The High Court’s judgment contained the following submissions and dicta which are of general interest:

  1. Counsel for the consultant submitted that the tribunal’s general assertion that “solicitors should not sign documents in the name of someone else” was too sweeping and contrary to authority. Bowstead on Agency (22nd ed) states “Signature by proxy: As a general rule, at common law a person sufficiently signs a document if it is signed in his name and with his authority by somebody else. An indication that the signature is per procurationem [“pp”] is desirable but not essential.”

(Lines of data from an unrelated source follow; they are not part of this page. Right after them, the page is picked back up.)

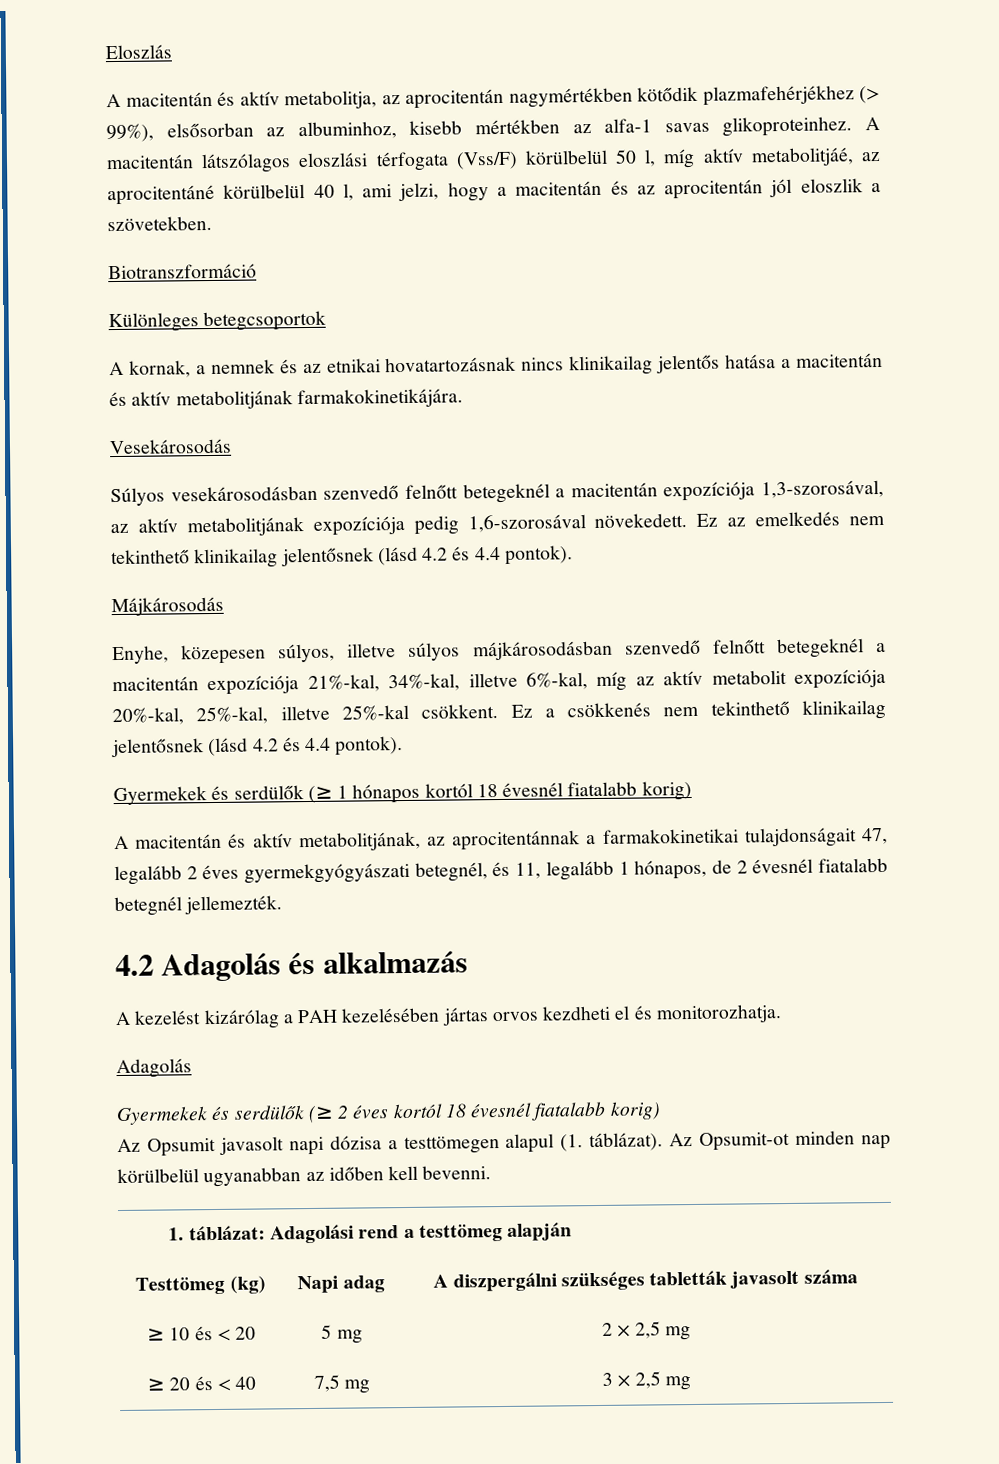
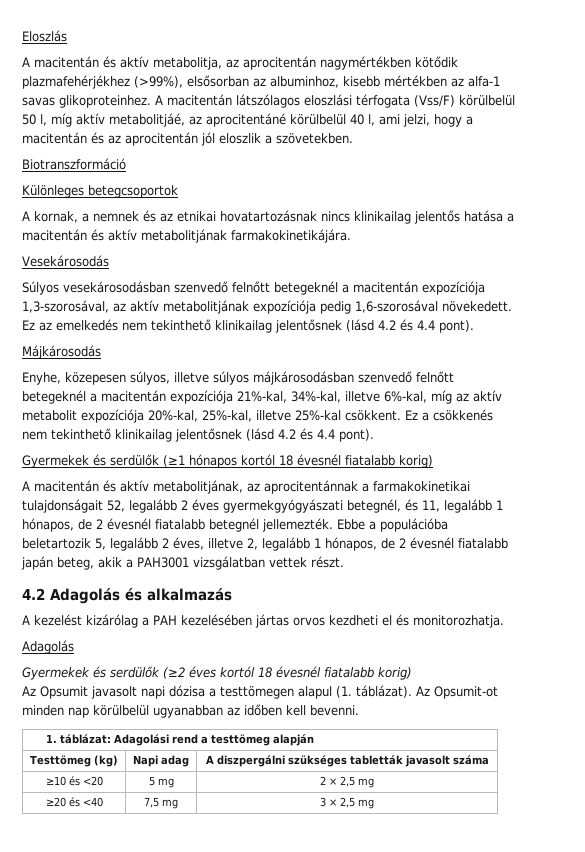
- A macitentán és aktív metabolitja, az aprocitentán nagymértékben kötődik plazmafehérjékhez (> 99%), elsősorban az albuminhoz, kisebb mértékben az alfa-1 savas glikoproteinhez.
+ A macitentán és aktív metabolitja, az aprocitentán nagymértékben kötődik plazmafehérjékhez (>99%), elsősorban az albuminhoz, kisebb mértékben az alfa-1 savas glikoproteinhez.
- Ez az emelkedés nem tekinthető klinikailag jelentősnek (lásd 4.2 és 4.4 pontok).
+ Ez az emelkedés nem tekinthető klinikailag jelentősnek (lásd 4.2 és 4.4 pont).
- Ez a csökkenés nem tekinthető klinikailag jelentősnek (lásd 4.2 és 4.4 pontok).
- Gyermekek és serdülők (≥ 1 hónapos kortól 18 évesnél fiatalabb korig)
+ Ez a csökkenés nem tekinthető klinikailag jelentősnek (lásd 4.2 és 4.4 pont).
+ Gyermekek és serdülők (≥1 hónapos kortól 18 évesnél fiatalabb korig)
- A macitentán és aktív metabolitjának, az aprocitentánnak a farmakokinetikai tulajdonságait 47, legalább 2 éves gyermekgyógyászati betegnél, és 11, legalább 1 hónapos, de 2 évesnél fiatalabb betegnél jellemezték.
+ A macitentán és aktív metabolitjának, az aprocitentánnak a farmakokinetikai tulajdonságait 52, legalább 2 éves gyermekgyógyászati betegnél, és 11, legalább 1 hónapos, de 2 évesnél fiatalabb betegnél jellemezték. Ebbe a populációba beletartozik 5, legalább 2 éves, illetve 2, legalább 1 hónapos, de 2 évesnél fiatalabb japán beteg, akik a PAH3001 vizsgálatban vettek részt.
- Gyermekek és serdülők (≥ 2 éves kortól 18 évesnél fiatalabb korig)
+ Gyermekek és serdülők (≥2 éves kortól 18 évesnél fiatalabb korig)
- ≥ 10 és < 20 | 5 mg | 2 × 2,5 mg
+ ≥10 és <20 | 5 mg | 2 × 2,5 mg
- ≥ 20 és < 40 | 7,5 mg | 3 × 2,5 mg
+ ≥20 és <40 | 7,5 mg | 3 × 2,5 mg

  2. The SRA’s counsel stated that the SRA did not dispute the general common law rule set out in Bowstead. However, the circumstances of the case took it outside the general rule because the wording of the declaration required the signatory to personally certify the accuracy of the form.
  3. Soole J said at [83]: “[for the purpose of the appeal] it is irrelevant as to whether or not it was necessary …for [the partner] personally to enter his electronic signature on the form…Without deciding the point, I am inclined to accept [the SRA’s submission].. that if, and only if, [the partner] had read and reviewed the contents of the application and was satisfied with the truth of the declaration, he could have properly authorised [the consultant] to undertake the physical task of inserting his electronic signature. However best practice must surely be for the partner/senior manager personally to enter that signature.” 
  4. When setting aside the tribunal’s findings, Soole J also said at [99]: “In reaching these conclusions I emphasise that my decision is based on the very particular facts of this case and having regard to the particular reasoning of the Tribunal. The imperative obligation for solicitors to ensure that forms such as this are completed with the utmost care and accuracy is undiminished.”